Segment Start: EXTRACTED INFORMATION
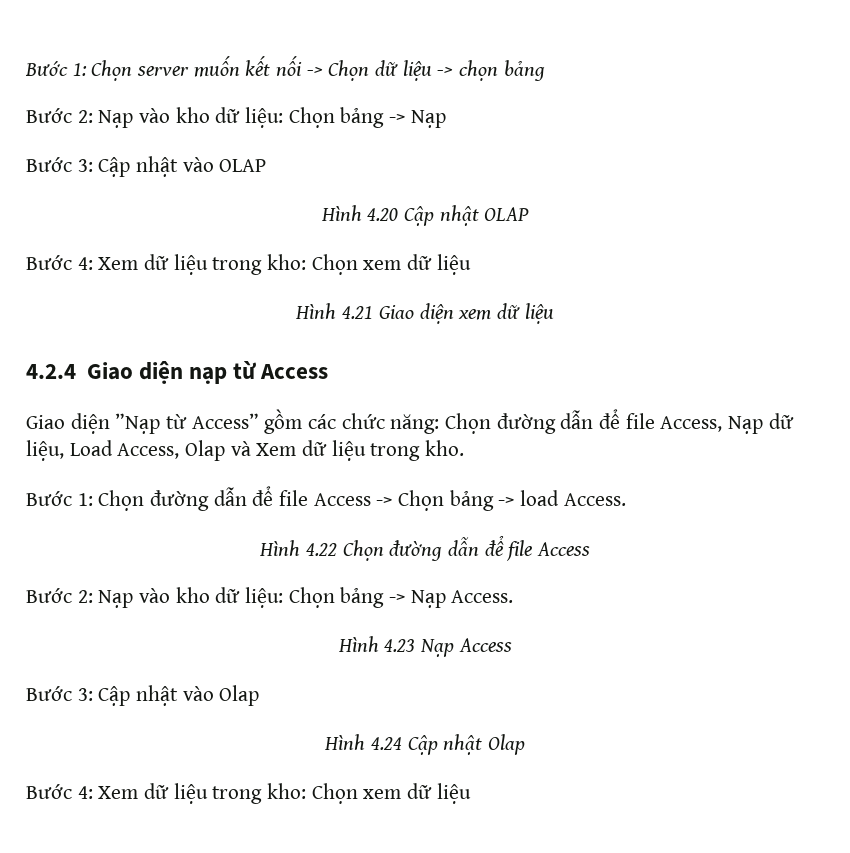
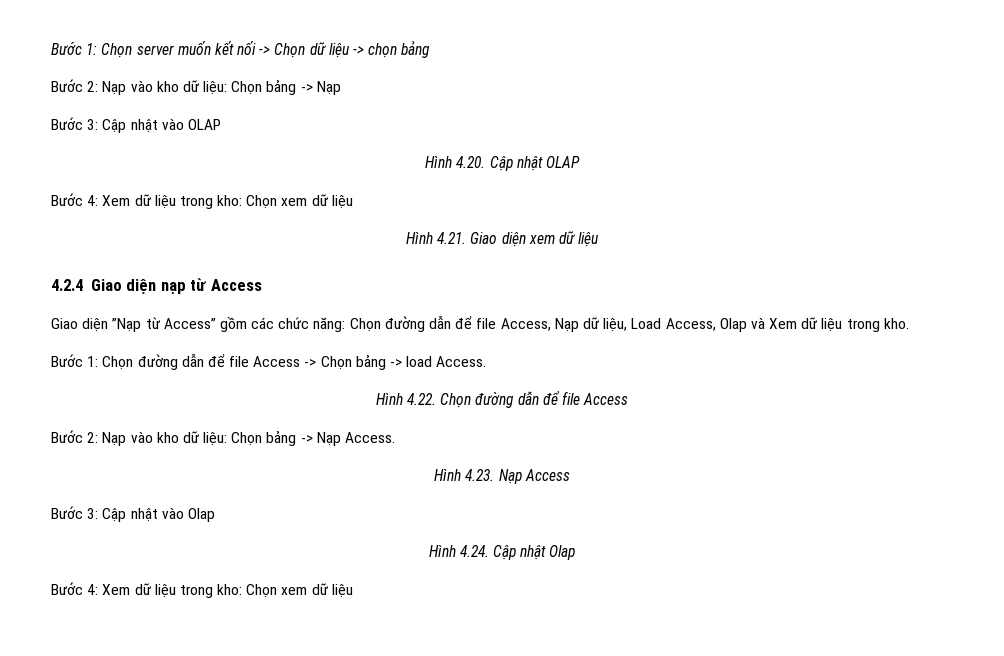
- Hình 4.20 Cập nhật OLAP
+ Hình 4.20. Cập nhật OLAP
- Hình 4.21 Giao diện xem dữ liệu
+ Hình 4.21. Giao diện xem dữ liệu
- Hình 4.22 Chọn đường dẫn để file Access
+ Hình 4.22. Chọn đường dẫn để file Access
- Hình 4.23 Nạp Access
+ Hình 4.23. Nạp Access
- Hình 4.24 Cập nhật Olap
+ Hình 4.24. Cập nhật Olap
Segment End: EXTRACTED INFORMATION
WHAT IS NEEDED:
Word for word, repeat all of the entries above, leaving out the pictures.

WRITTEN SOLUTION:
- Hình 4.20 Cập nhật OLAP
+ Hình 4.20. Cập nhật OLAP
- Hình 4.21 Giao diện xem dữ liệu
+ Hình 4.21. Giao diện xem dữ liệu
- Hình 4.22 Chọn đường dẫn để file Access
+ Hình 4.22. Chọn đường dẫn để file Access
- Hình 4.23 Nạp Access
+ Hình 4.23. Nạp Access
- Hình 4.24 Cập nhật Olap
+ Hình 4.24. Cập nhật Olap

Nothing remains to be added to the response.